#### [RECORD SET]
------------------------
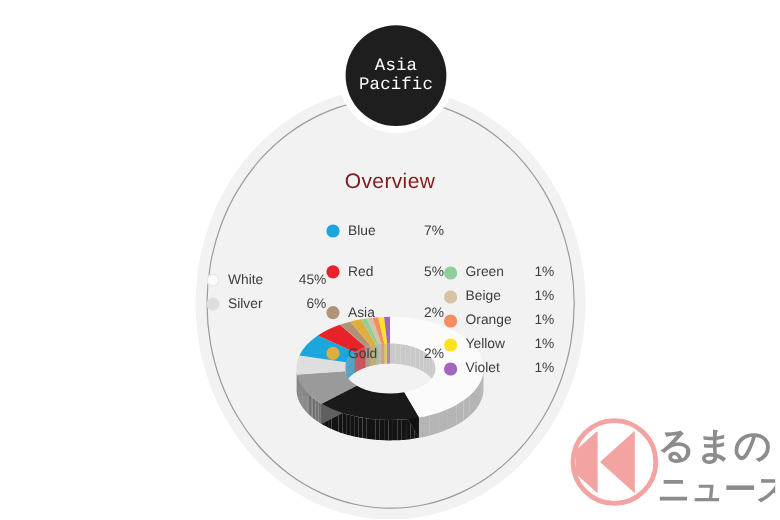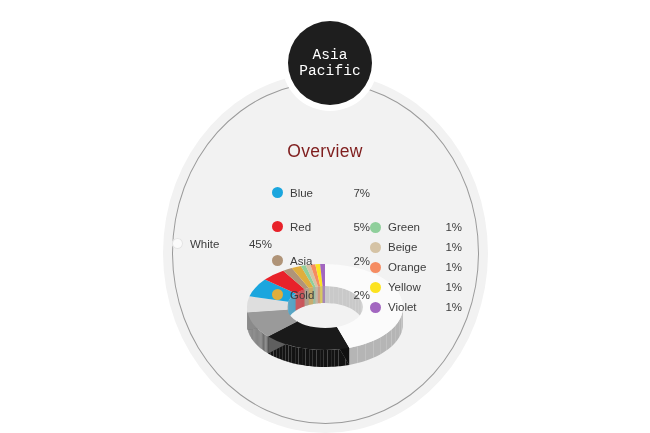--- a/index.html
+++ b/index.html
@@ -173,6 +173,11 @@
           <span class="swatch" style="background: rgb(251, 251, 251); box-shadow: rgb(228, 228, 228) 0px 0px 0px 1px inset;"></span>
           <span class="lg-name">White</span>
           <span class="lg-val">45%</span>
+        </div>
+        <div class="legend-item">
+          <span class="swatch" style="background: rgb(222, 222, 222);"></span>
+          <span class="lg-name">Silver</span>
+          <span class="lg-val">6%</span>
         </div>
       </div>
     <div class="legend-col c2">

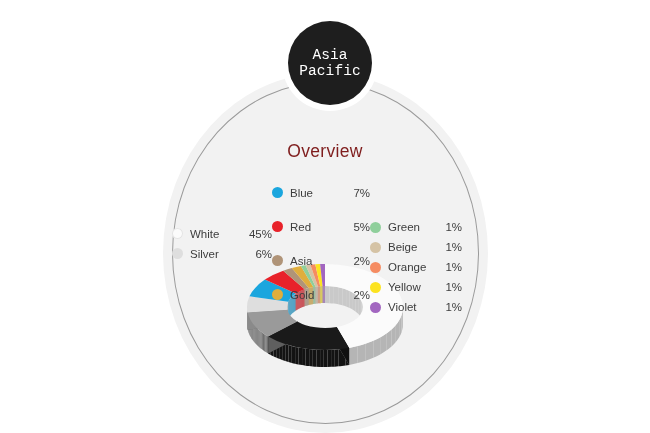--- a/index.html
+++ b/index.html
@@ -574,6 +574,17 @@
     </svg>
   </div>
 
+  <div class="watermark">
+    <svg class="wm-logo" viewBox="0 0 76 76" xmlns="http://www.w3.org/2000/svg">
+      <circle cx="38" cy="38" r="34.5" fill="none" stroke="#f4a3a3" stroke-width="4"></circle>
+      <path d="M55 12 L55 64 L26 38 Z" fill="#f4a3a3"></path>
+      <path d="M24 12 L24 64 L6 48 L6 28 Z" fill="#f4a3a3"></path>
+    </svg>
+    <svg class="wm-text" viewBox="0 0 98 74" xmlns="http://www.w3.org/2000/svg">
+      <text x="0" y="33" font-family="'DejaVu Sans', sans-serif" font-size="31" font-weight="bold" fill="#8c8c8c">るまの</text>
+      <text x="0" y="68" font-family="'DejaVu Sans', sans-serif" font-size="27" font-weight="bold" fill="#8c8c8c">ニュース</text>
+    </svg>
+  </div>
 
 </div>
------------------------
#### [PROBLEM REQUIREMENTS]
Line by line, write out the material exactly, leaving the images out.

#### [ANSWER FOR THIS EXERCISE]
--- a/index.html
+++ b/index.html
@@ -173,6 +173,11 @@
           <span class="swatch" style="background: rgb(251, 251, 251); box-shadow: rgb(228, 228, 228) 0px 0px 0px 1px inset;"></span>
           <span class="lg-name">White</span>
           <span class="lg-val">45%</span>
+        </div>
+        <div class="legend-item">
+          <span class="swatch" style="background: rgb(222, 222, 222);"></span>
+          <span class="lg-name">Silver</span>
+          <span class="lg-val">6%</span>
         </div>
       </div>
     <div class="legend-col c2">

--- a/index.html
+++ b/index.html
@@ -574,6 +574,17 @@
     </svg>
   </div>
 
+  <div class="watermark">
+    <svg class="wm-logo" viewBox="0 0 76 76" xmlns="http://www.w3.org/2000/svg">
+      <circle cx="38" cy="38" r="34.5" fill="none" stroke="#f4a3a3" stroke-width="4"></circle>
+      <path d="M55 12 L55 64 L26 38 Z" fill="#f4a3a3"></path>
+      <path d="M24 12 L24 64 L6 48 L6 28 Z" fill="#f4a3a3"></path>
+    </svg>
+    <svg class="wm-text" viewBox="0 0 98 74" xmlns="http://www.w3.org/2000/svg">
+      <text x="0" y="33" font-family="'DejaVu Sans', sans-serif" font-size="31" font-weight="bold" fill="#8c8c8c">るまの</text>
+      <text x="0" y="68" font-family="'DejaVu Sans', sans-serif" font-size="27" font-weight="bold" fill="#8c8c8c">ニュース</text>
+    </svg>
+  </div>
 
 </div>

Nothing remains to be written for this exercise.